● **Problem requirements**:
Starting at the line with "set to 'Hot'.", retype every line through the end of the listing exactly as written, and nothing before it.

======

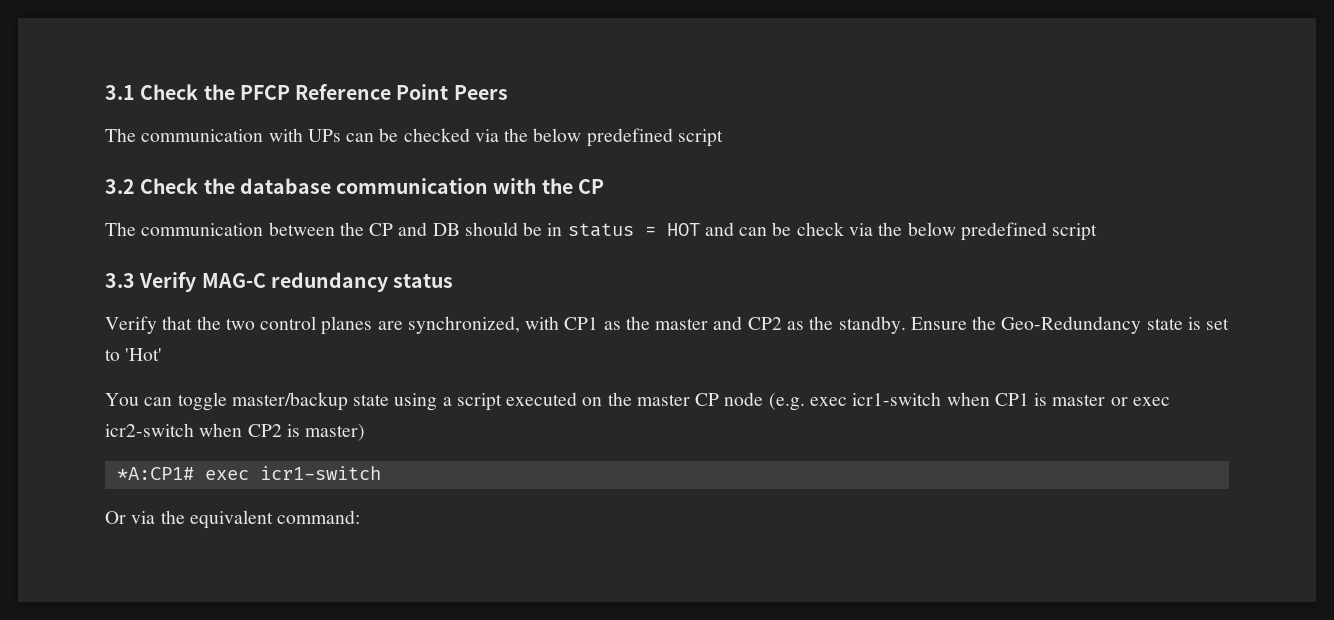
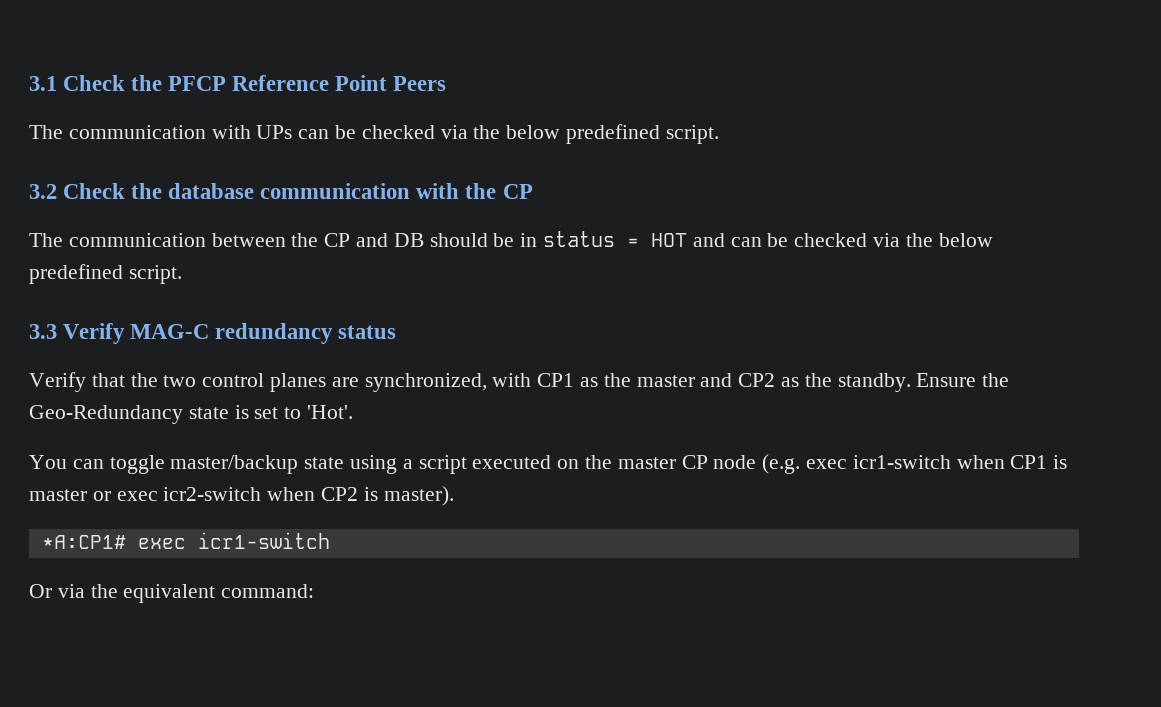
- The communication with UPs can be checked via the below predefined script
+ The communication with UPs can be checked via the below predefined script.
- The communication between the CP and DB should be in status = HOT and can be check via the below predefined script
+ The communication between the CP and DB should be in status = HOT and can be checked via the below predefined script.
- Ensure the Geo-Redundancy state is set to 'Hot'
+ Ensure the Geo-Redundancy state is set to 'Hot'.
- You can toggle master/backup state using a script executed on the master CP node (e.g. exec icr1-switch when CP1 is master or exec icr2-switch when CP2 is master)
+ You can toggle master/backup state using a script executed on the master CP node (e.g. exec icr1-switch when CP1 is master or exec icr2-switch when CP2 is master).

======

● **Response to the task**:
+ Ensure the Geo-Redundancy state is set to 'Hot'.
- You can toggle master/backup state using a script executed on the master CP node (e.g. exec icr1-switch when CP1 is master or exec icr2-switch when CP2 is master)
+ You can toggle master/backup state using a script executed on the master CP node (e.g. exec icr1-switch when CP1 is master or exec icr2-switch when CP2 is master).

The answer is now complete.